• **What needs to be done**
Return the listing exactly as it appears, but strip out the images.

• **Data in this exercise**
------------------------------

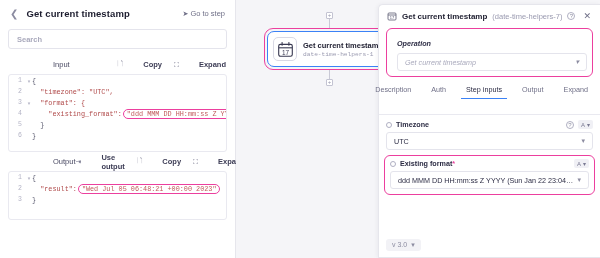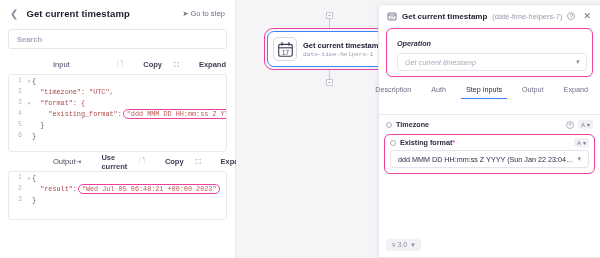--- a/index.html
+++ b/index.html
@@ -362,6 +362,10 @@
             </span>
           </span>
         </div>
+        <div class="select-box">
+          <span class="select-val">UTC</span>
+          <span class="chev">▾</span>
+        </div>
       </div>
 
 

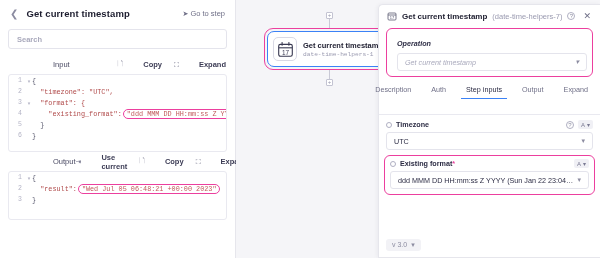--- a/index.html
+++ b/index.html
@@ -257,7 +257,7 @@
       <span class="sect-actions">
         <span class="sect-btn">
           <span class="mini-ico">⇥</span>
-          <span>Use current</span>
+          <span>Use output</span>
         </span>
         <span class="sect-btn">
           <span class="mini-ico">🗋</span>

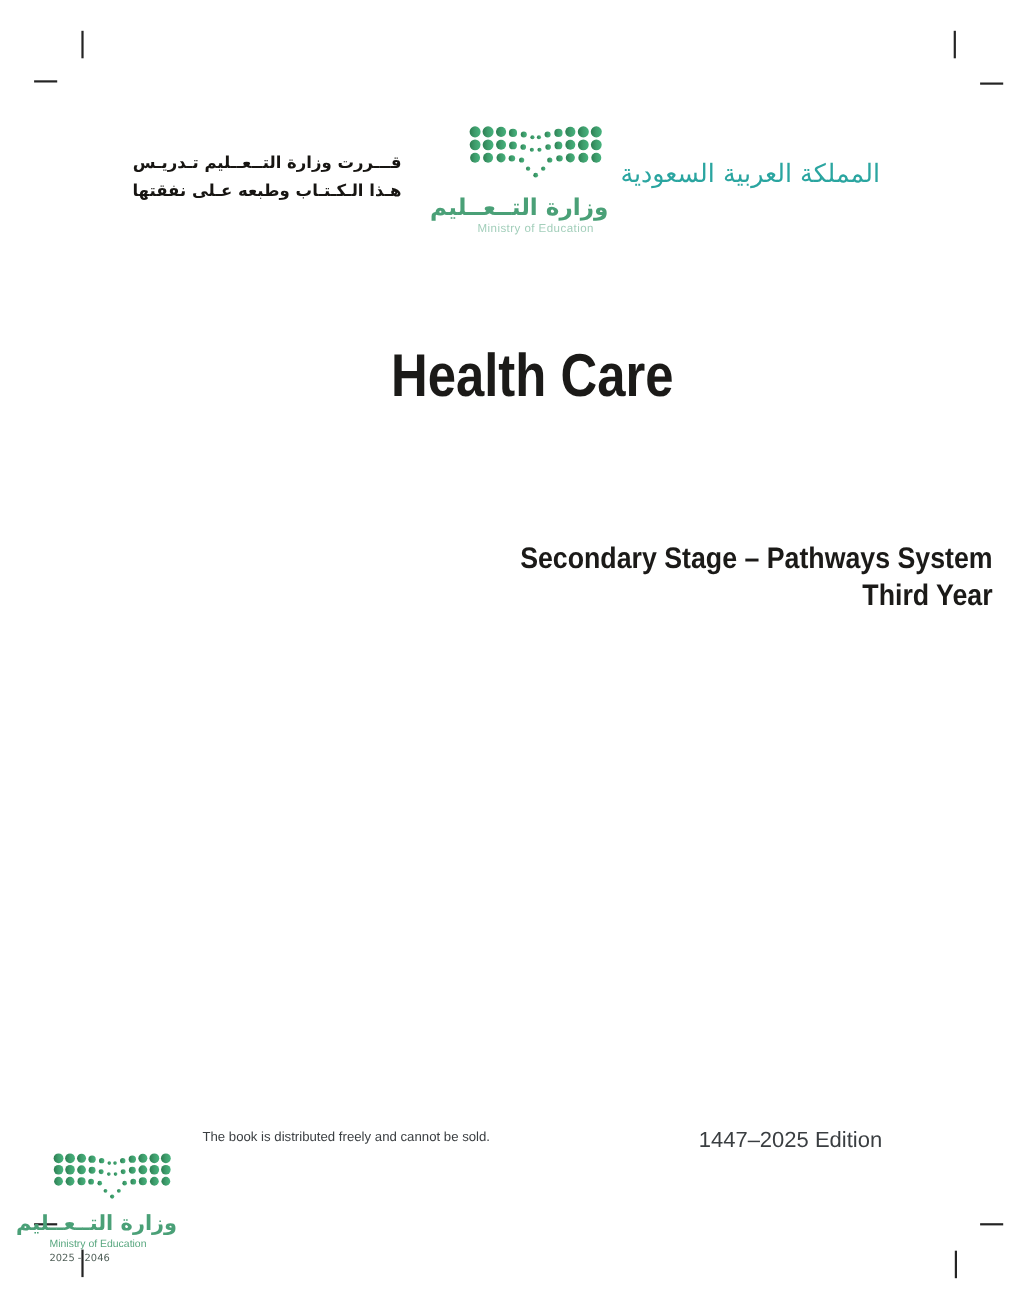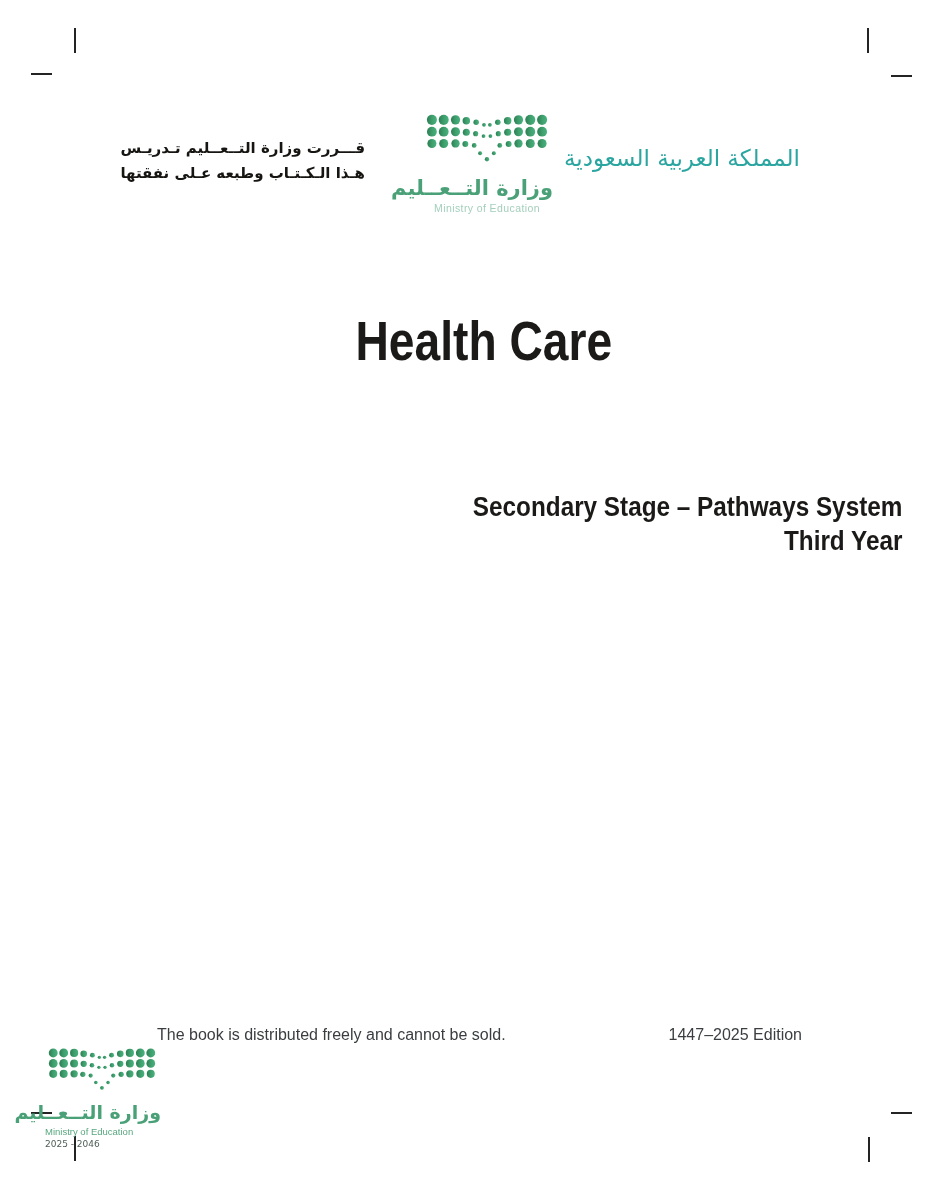--- a/index.html
+++ b/index.html
@@ -116,8 +116,8 @@
   
   .footer-note {
     position: absolute;
-    left: 157px; top: 1026px;
-    font-size: 16px;
+    left: 184px; top: 1026px;
+    font-size: 12px;
     color: #3a3e41;
   }
   .footer-edition {

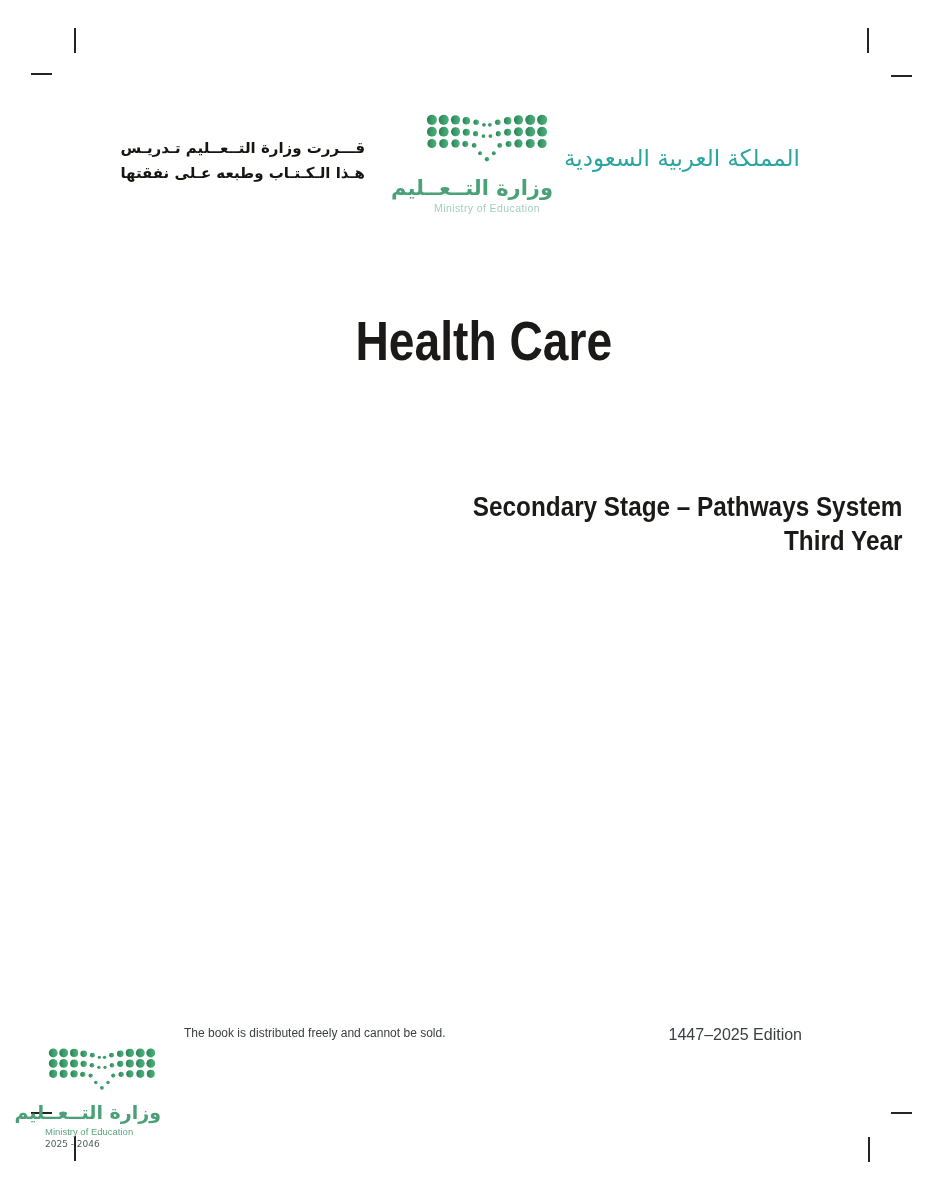--- a/index.html
+++ b/index.html
@@ -123,7 +123,7 @@
   .footer-edition {
     position: absolute;
     right: 124px; top: 1026px;
-    font-size: 16px;
+    font-size: 20px;
     color: #3a3e41;
   }
 </style>

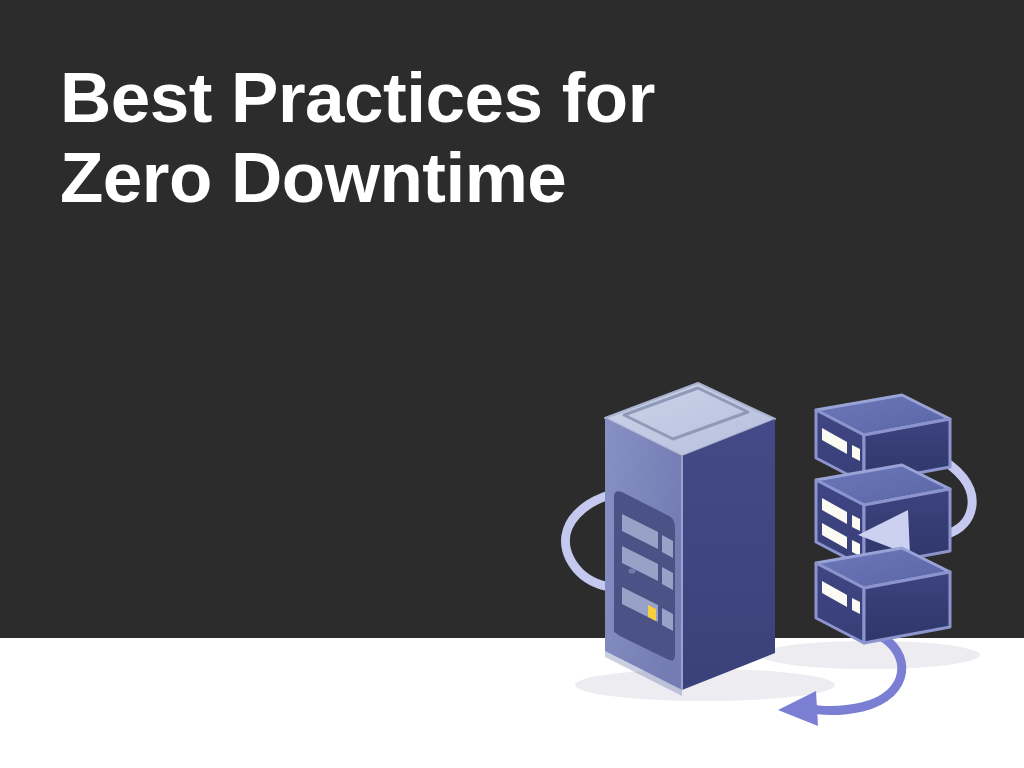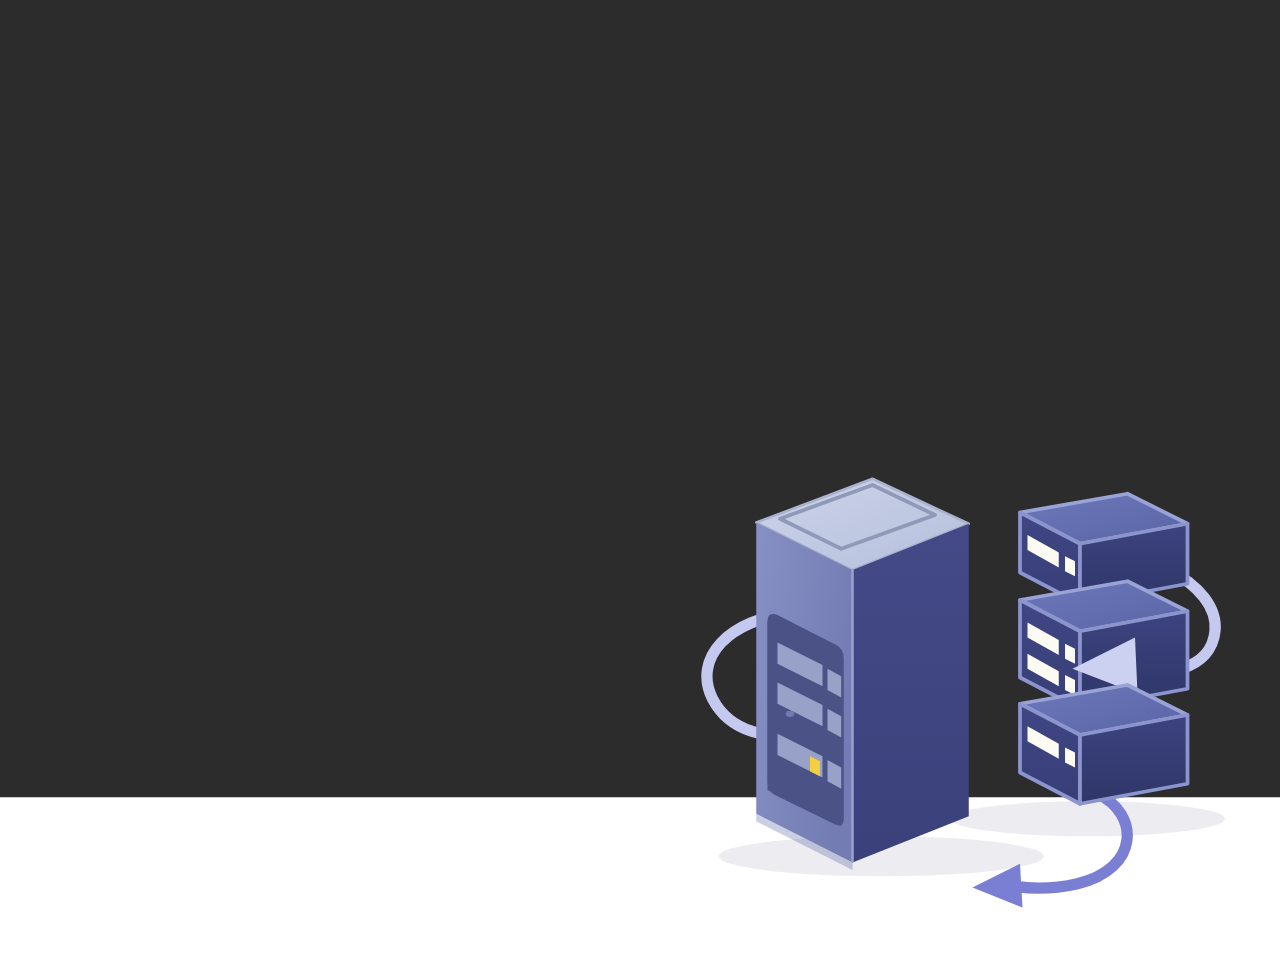--- a/index.html
+++ b/index.html
@@ -65,6 +65,7 @@
   <div class="band-floor"></div>
 
   <div class="title-block">
+    <span class="title-line">Best Practices for</span>
   </div>
 
   <div class="illustration">

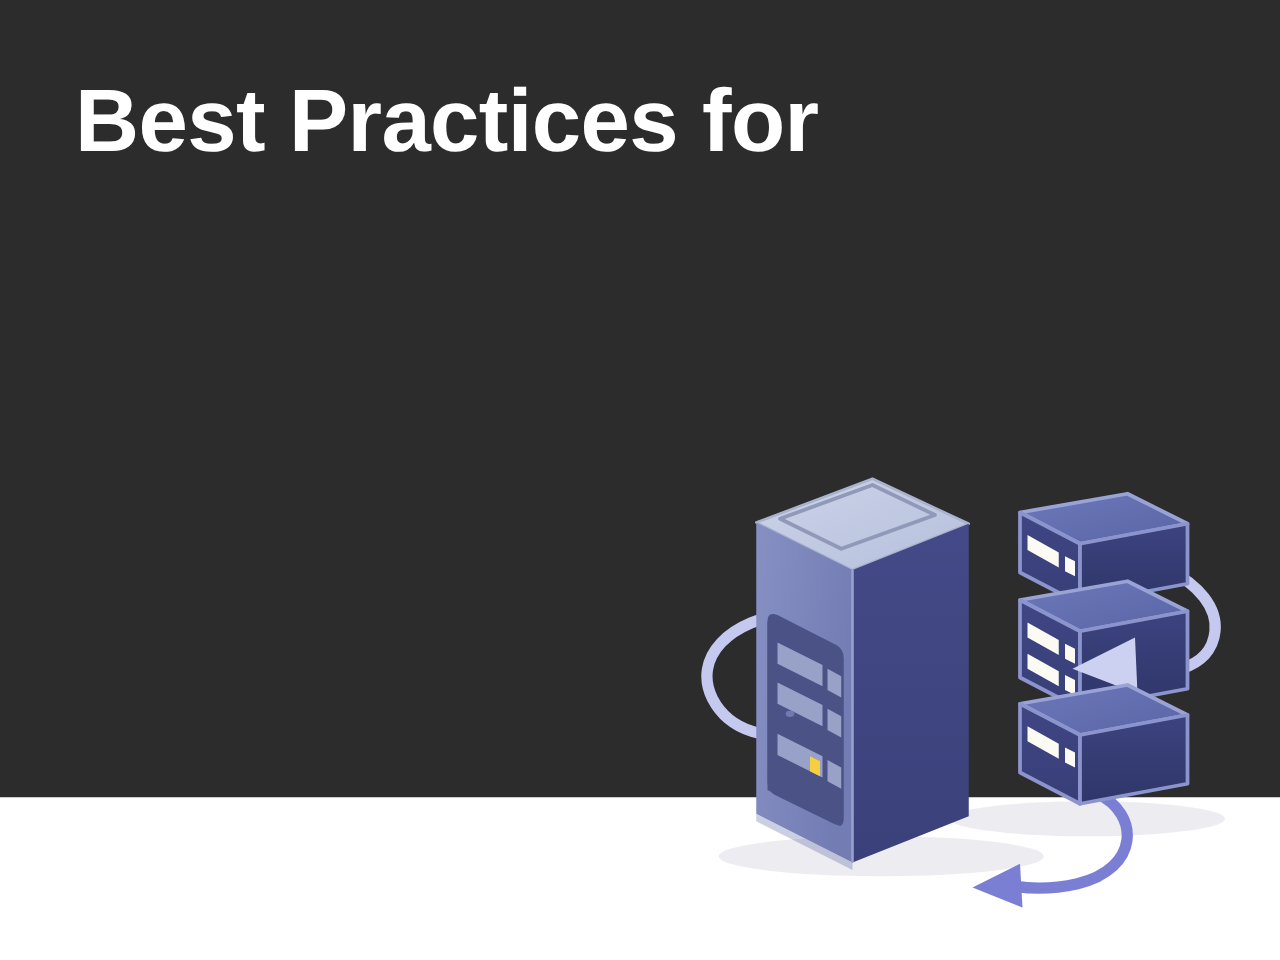--- a/index.html
+++ b/index.html
@@ -66,6 +66,7 @@
 
   <div class="title-block">
     <span class="title-line">Best Practices for</span>
+    <span class="title-line">Zero Downtime</span>
   </div>
 
   <div class="illustration">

------------------------------

• **Your solution**
--- a/index.html
+++ b/index.html
@@ -362,6 +362,10 @@
             </span>
           </span>
         </div>
+        <div class="select-box">
+          <span class="select-val">UTC</span>
+          <span class="chev">▾</span>
+        </div>
       </div>
 
 

--- a/index.html
+++ b/index.html
@@ -257,7 +257,7 @@
       <span class="sect-actions">
         <span class="sect-btn">
           <span class="mini-ico">⇥</span>
-          <span>Use current</span>
+          <span>Use output</span>
         </span>
         <span class="sect-btn">
           <span class="mini-ico">🗋</span>

--- a/index.html
+++ b/index.html
@@ -116,8 +116,8 @@
   
   .footer-note {
     position: absolute;
-    left: 157px; top: 1026px;
-    font-size: 16px;
+    left: 184px; top: 1026px;
+    font-size: 12px;
     color: #3a3e41;
   }
   .footer-edition {

--- a/index.html
+++ b/index.html
@@ -123,7 +123,7 @@
   .footer-edition {
     position: absolute;
     right: 124px; top: 1026px;
-    font-size: 16px;
+    font-size: 20px;
     color: #3a3e41;
   }
 </style>

--- a/index.html
+++ b/index.html
@@ -65,6 +65,7 @@
   <div class="band-floor"></div>
 
   <div class="title-block">
+    <span class="title-line">Best Practices for</span>
   </div>
 
   <div class="illustration">

--- a/index.html
+++ b/index.html
@@ -66,6 +66,7 @@
 
   <div class="title-block">
     <span class="title-line">Best Practices for</span>
+    <span class="title-line">Zero Downtime</span>
   </div>
 
   <div class="illustration">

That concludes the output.